WHAT THIS TASK INVOLVES -
Copy out again, unchanged, the listing below from the line that has "[368,740,427,753] process. ->" through the line that has "[43,873,89,885] 10.13. ->".

⟨

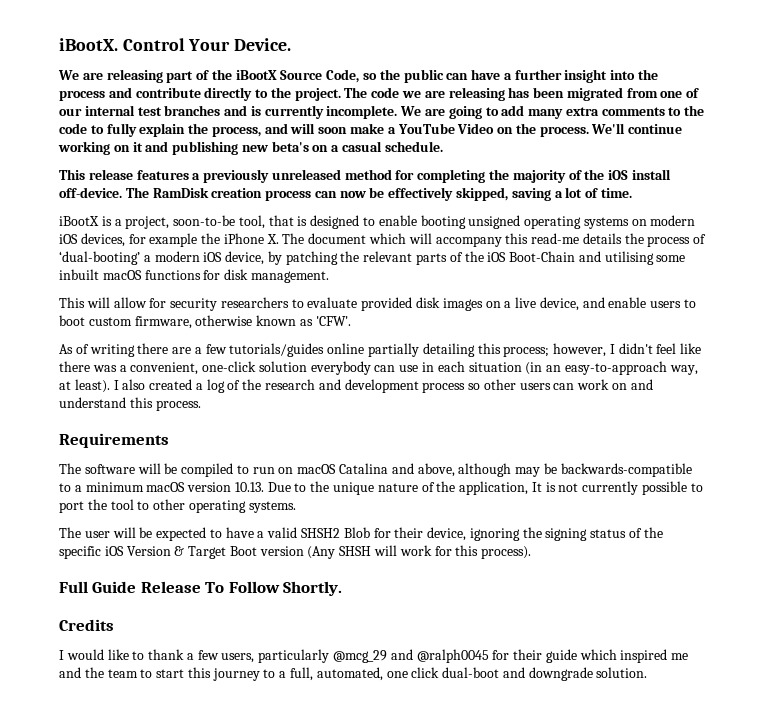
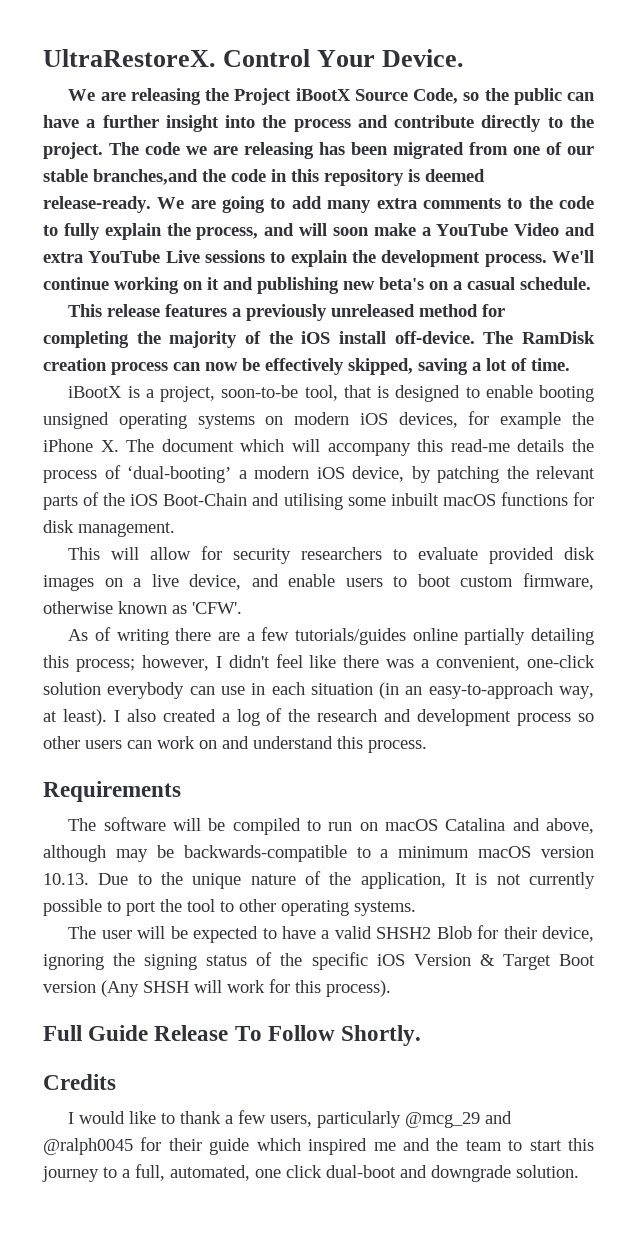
[59,38,118,51] iBootX. -> [43,49,216,67] UltraRestoreX.
[166,69,232,83] part of the -> [205,88,292,105] the Project
[84,105,398,119] internal test branches and is currently incomplete. -> [43,169,485,186] [43,196,151,213] stable branches,and the code in this repository is deemed release-ready.
[497,123,536,134] on the -> [564,223,595,236] [43,250,481,267] and extra YouTube Live sessions to explain the development

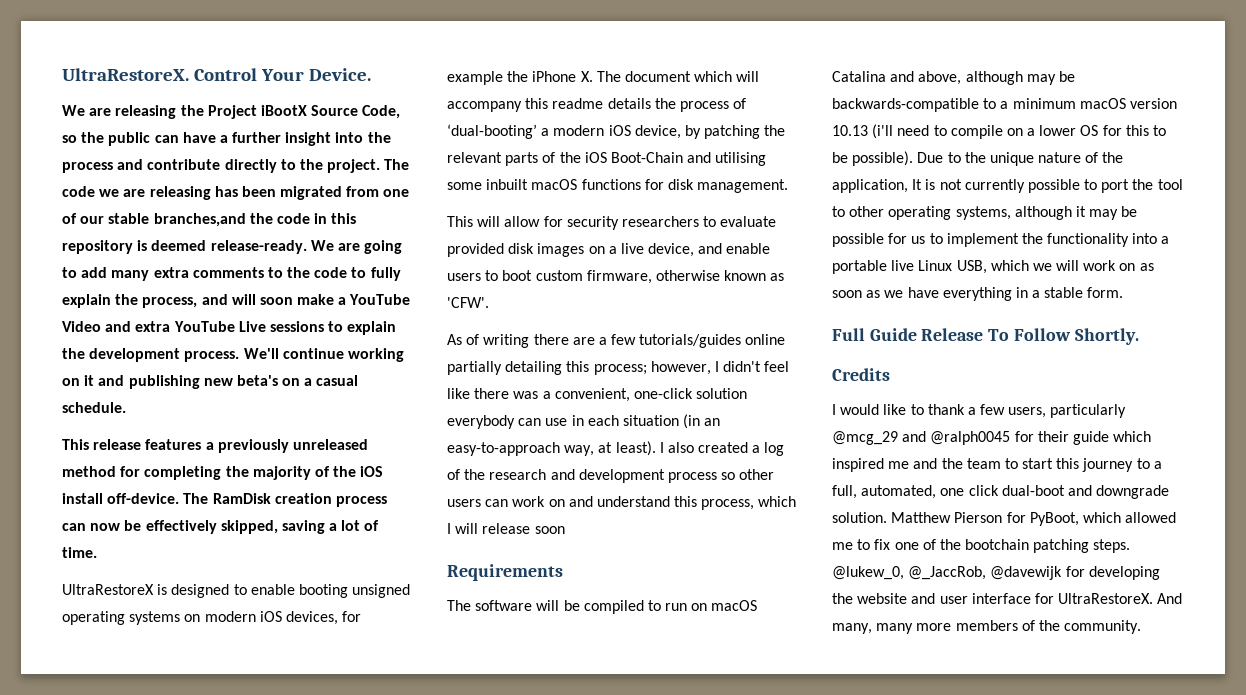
[68,385,372,402] iBootX is a project, soon-to-be tool, that -> [62,584,154,595] UltraRestoreX
[450,439,510,452] read-me -> [552,98,604,109] readme
[368,740,427,753] process. -> [701,496,797,510] [447,523,565,534] process, which I will release soon
[43,873,89,885] 10.13. -> [832,124,1167,139] [832,151,914,166] 10.13 (i'll need to compile on a lower OS for this to be possible).
[354,901,416,916] [68,925,594,943] [43,952,595,970] [43,979,391,997] systems. // The user will be expected to have a valid SHSH2 Blob for their device, ignoring the signing status of the specific iOS Version & Target Boot version (Any SHSH will work for this process). -> [955,206,1138,220] [832,233,1170,247] [832,260,1154,274] [832,287,1124,301] systems, although it may be possible for us to implement the functionality into a portable live Linux USB, which we will work on as soon as we have everything in a stable form.
(579, 1171) none -> [891,512,1177,526] [832,539,1131,553] [832,566,1160,580] [832,593,1183,604] [832,620,1142,634] Matthew Pierson for PyBoot, which allowed me to fix one of the bootchain patching steps. @lukew_0, @_JaccRob, @davewijk for developing the website and user interface for UltraRestoreX. And many, many more members of the community.

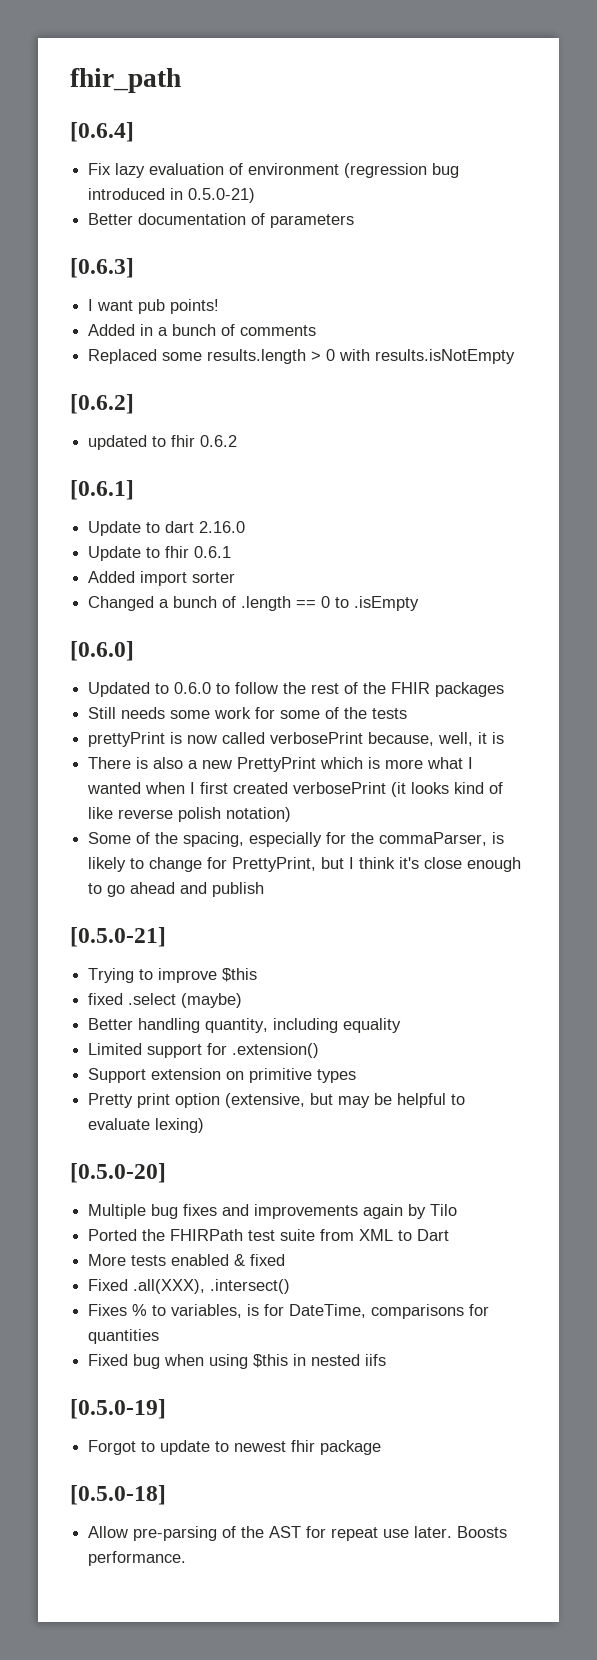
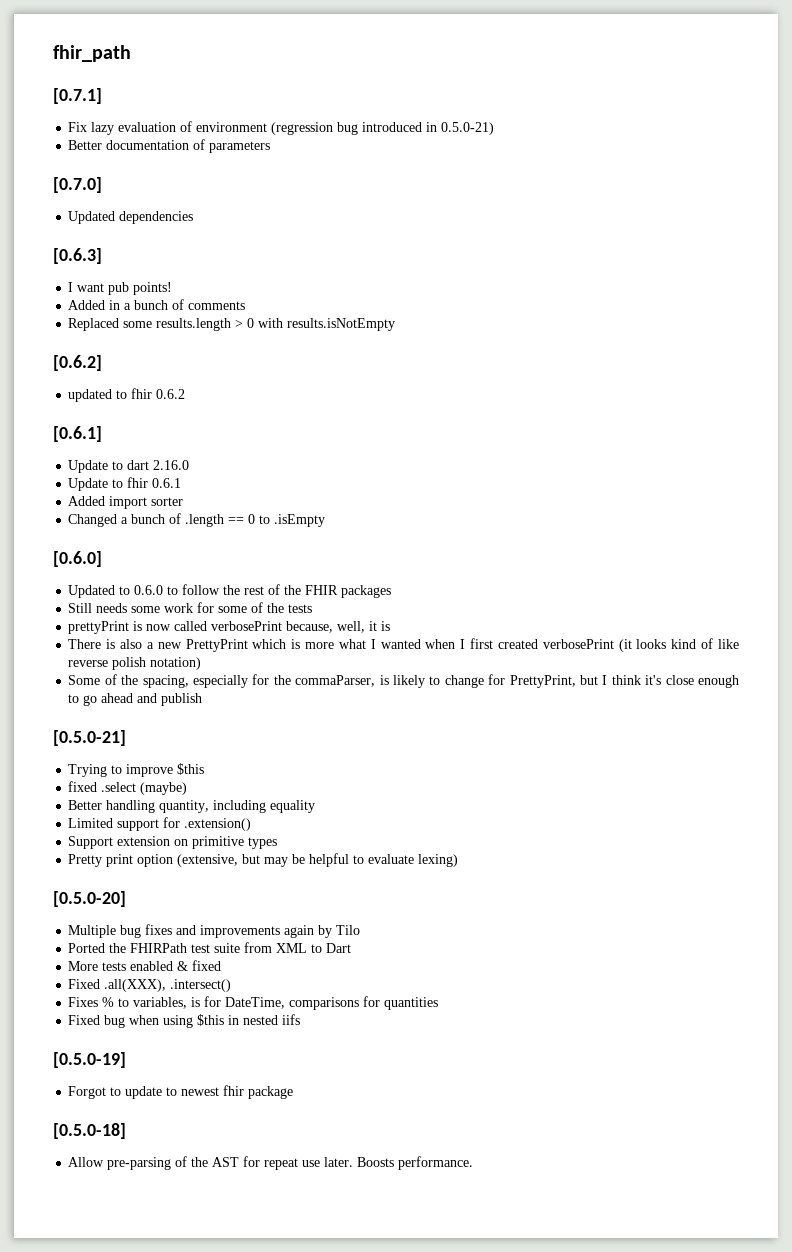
[70,122,134,142] [0.6.4] -> [53,88,102,104] [0.7.1]
(355, 221) none -> [53,177,102,193] [68,211,194,224] // [0.7.0] // Updated dependencies

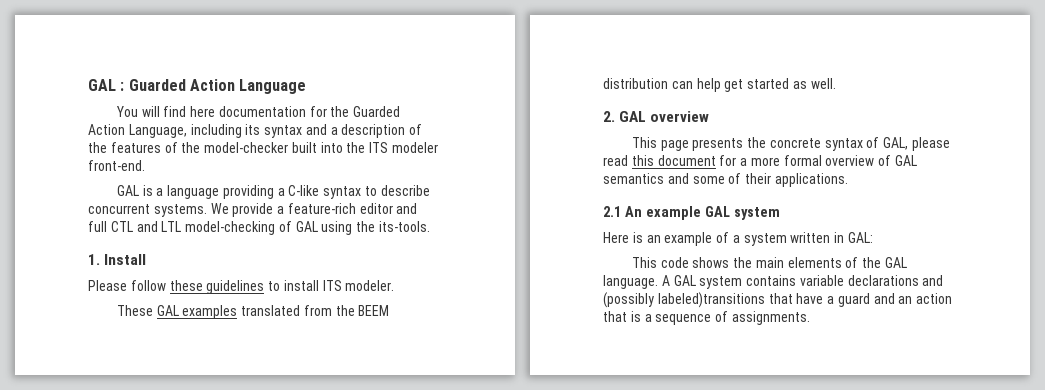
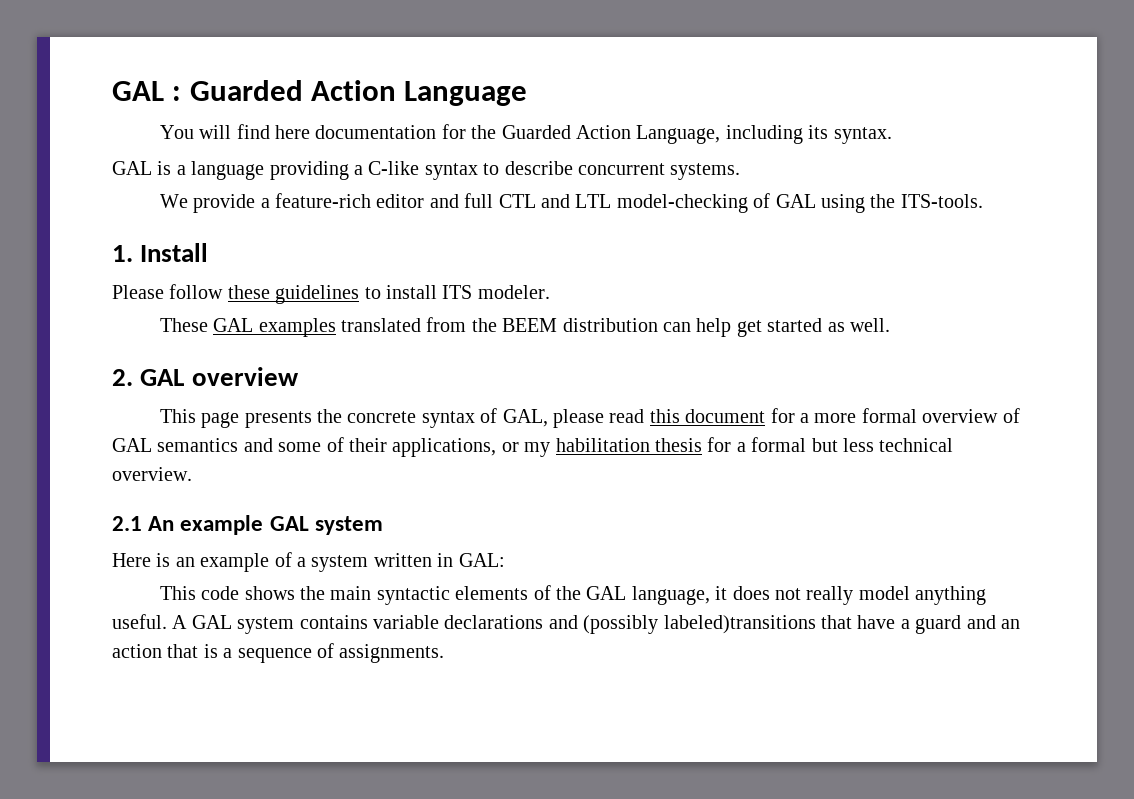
[264,124,423,138] [88,142,439,153] [88,160,145,171] syntax and a description of the features of the model-checker built into the ITS modeler front-end. -> [833,127,892,144] syntax.
(207, 210) none -> (741, 171) //
[379,221,431,232] its-tools. -> [900,194,983,208] ITS-tools.
[774,173,848,187] applications. -> [392,437,954,457] [112,467,192,481] applications, or my habilitation thesis for a formal but less technical overview.
(784, 262) none -> [376,586,450,605] syntactic
[603,275,658,289] language. -> [631,586,987,605] [112,614,167,629] language, it does not really model anything useful.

⟩

SOLUTION TO THIS EXERCISE -
[368,740,427,753] process. -> [701,496,797,510] [447,523,565,534] process, which I will release soon
[43,873,89,885] 10.13. -> [832,124,1167,139] [832,151,914,166] 10.13 (i'll need to compile on a lower OS for this to be possible).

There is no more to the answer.